You and my friend Cassandra might be a lot alike. She’s been plagued by early morning wake-ups.

Cassandra has been sharing her story with me. It’s so common that I know it will resonate with you. She’s been struggling with sleep lately – waking up at 4:30 or 5:00 AM, well before her alarm. Not nearly enough rest.

The frustrating part? The more she stresses about not getting enough sleep, the harder it becomes to fall back asleep. It’s that exhausting cycle so many of us know too well.

Cassandra’s 5 AM Wake-Up Call

Let me paint you a picture of what Cassandra’s mornings look like right now.

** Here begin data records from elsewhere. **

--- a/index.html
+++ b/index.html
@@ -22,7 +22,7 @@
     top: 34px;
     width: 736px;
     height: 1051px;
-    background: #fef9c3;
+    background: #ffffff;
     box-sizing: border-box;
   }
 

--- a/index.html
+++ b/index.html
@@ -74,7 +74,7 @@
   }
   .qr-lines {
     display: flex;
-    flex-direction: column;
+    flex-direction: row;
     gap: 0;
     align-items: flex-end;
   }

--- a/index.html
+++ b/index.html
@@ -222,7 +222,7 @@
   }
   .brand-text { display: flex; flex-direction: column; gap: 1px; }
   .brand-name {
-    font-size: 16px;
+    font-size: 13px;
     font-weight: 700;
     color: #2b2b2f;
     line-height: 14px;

It’s 4:45 AM. Her alarm isn’t set to go off until 7:00. She jolts awake with that familiar knot in her stomach, immediately calculating: “I only got 5 hours of sleep. I need at least 7. This is going to ruin my whole day.”

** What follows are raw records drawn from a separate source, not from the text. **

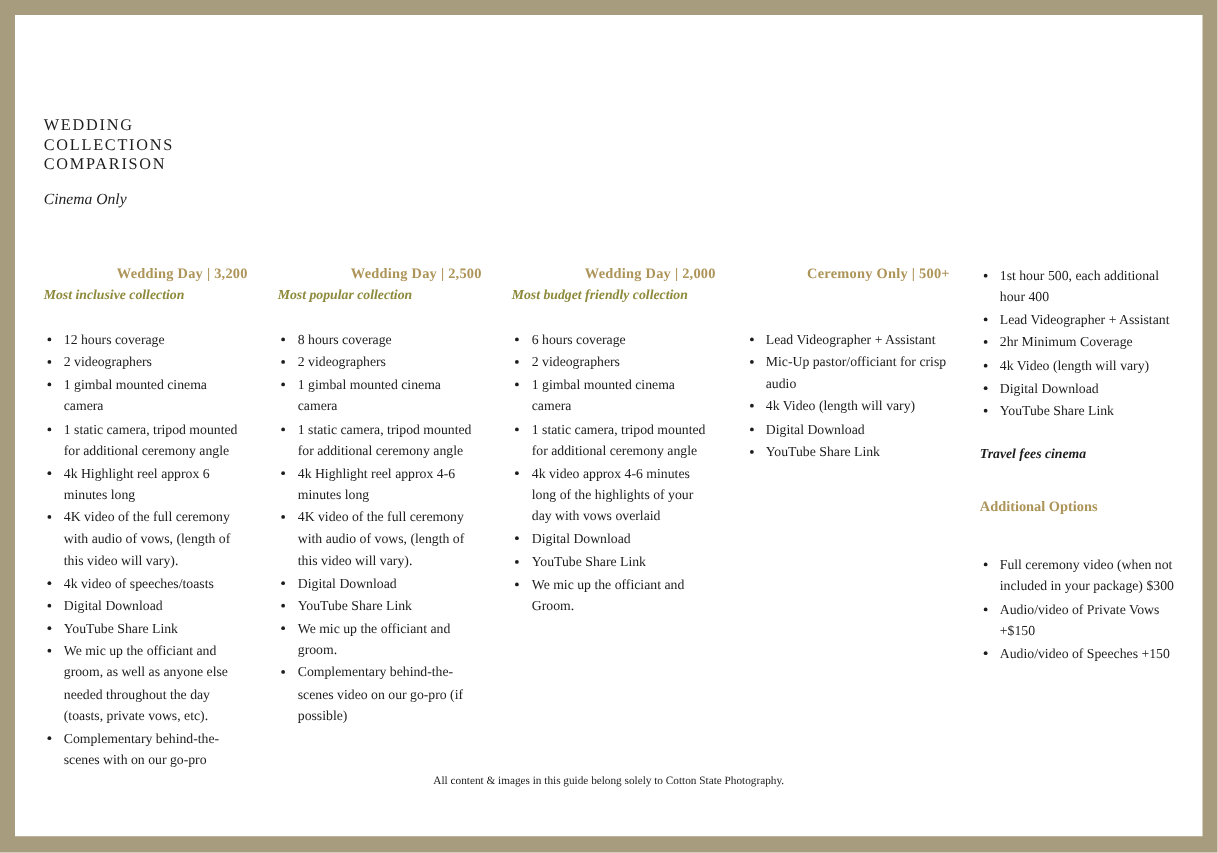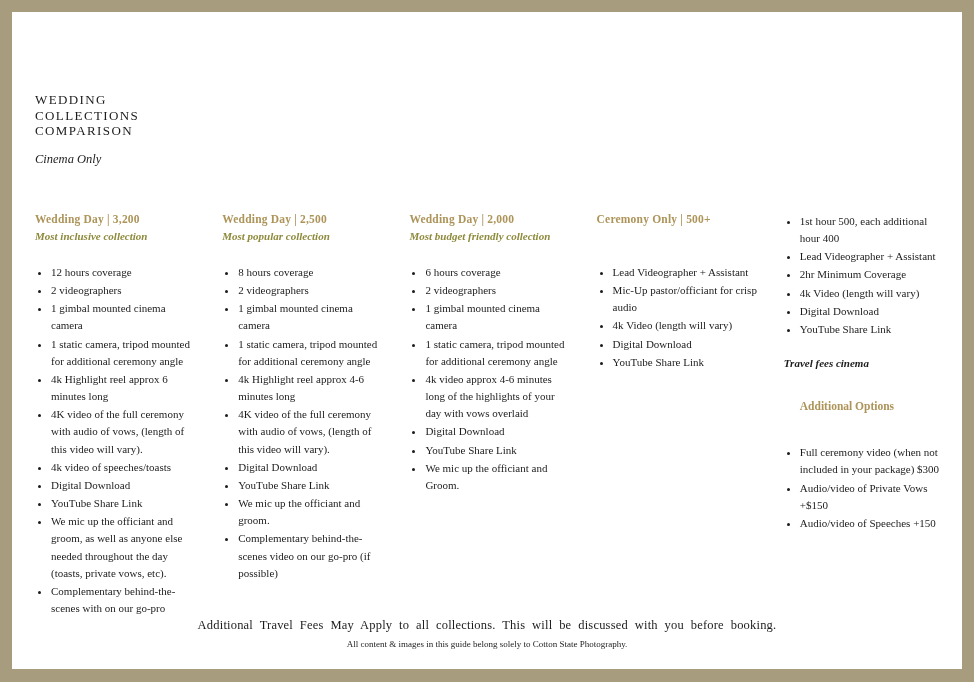--- a/index.html
+++ b/index.html
@@ -62,6 +62,7 @@
     font-weight: bold;
     color: #ad9459;
     letter-spacing: 0.2px;
+    text-align: right;
   }
   .col-tagline {
     margin-top: 5px;

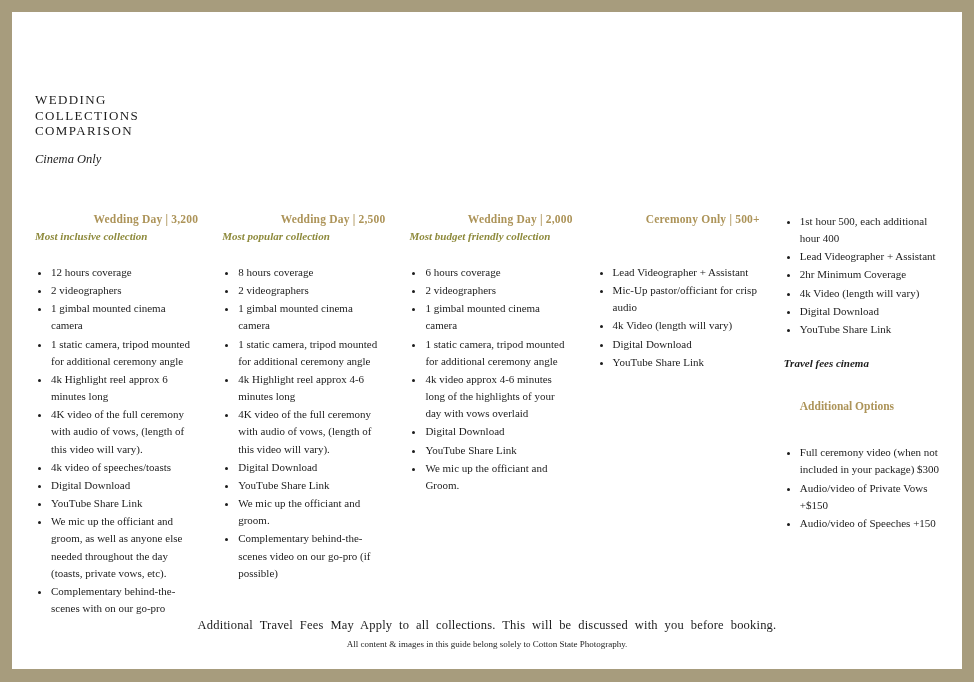--- a/index.html
+++ b/index.html
@@ -91,7 +91,7 @@
     font-weight: bold;
   }
   .extra-heading {
-    margin: 28px 0 0 16px;
+    margin: 28px 0 0 0;
     font-size: 11.5px;
     font-weight: bold;
     color: #ad9459;

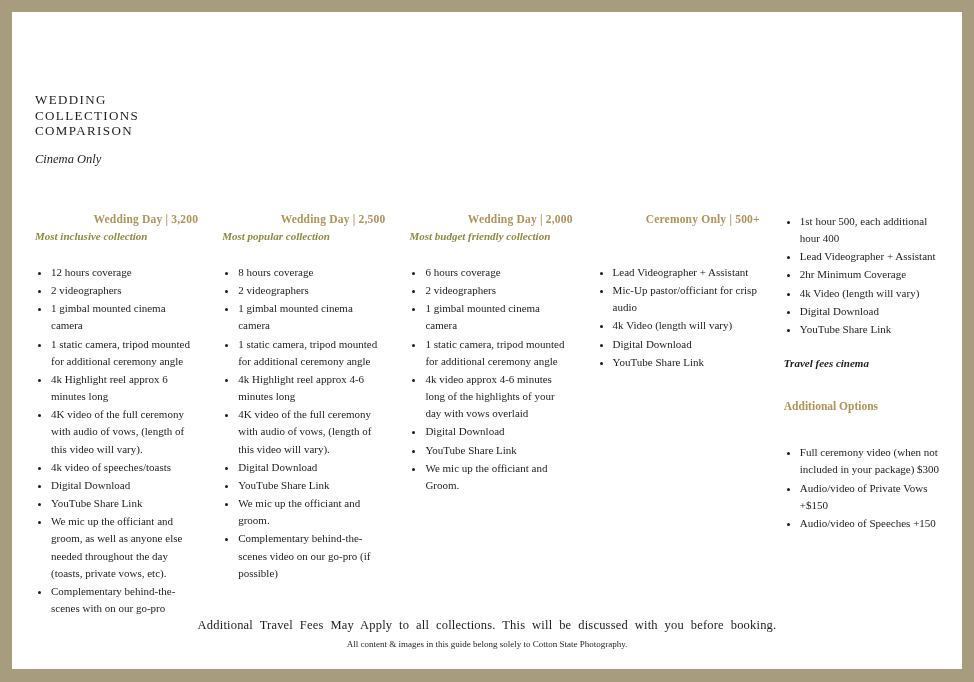--- a/index.html
+++ b/index.html
@@ -227,7 +227,6 @@
   </div>
 
   <div class="footer">
-    <div class="footer-line2">Additional Travel Fees May Apply to all collections. This will be discussed with you before booking.</div>
     <div class="footer-line3">All content &amp; images in this guide belong solely to Cotton State Photography.</div>
   </div>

Her mind starts racing. She grabs her phone, opens her meditation app, and closes her eyes tight, willing herself back to sleep. Twenty minutes later, she’s still wide awake, now frustrated that the meditation “didn’t work.”

She tries another one. Then another.

By 6:30 AM, she’s gone through four different sleep meditations, feeling more agitated than when she started. Jaw is already clenched, her shoulders are tense, and that voice in her head is getting louder:

“Why can’t I just sleep like a normal person?”

Sound familiar?

The afternoon hits, and Cassandra is dragging. She thinks about all the things she wishes she had energy for – that gentle yoga routine, preparing a nourishing dinner, the herbal tea she knows helps her nervous system. But she’s too tired, too overwhelmed.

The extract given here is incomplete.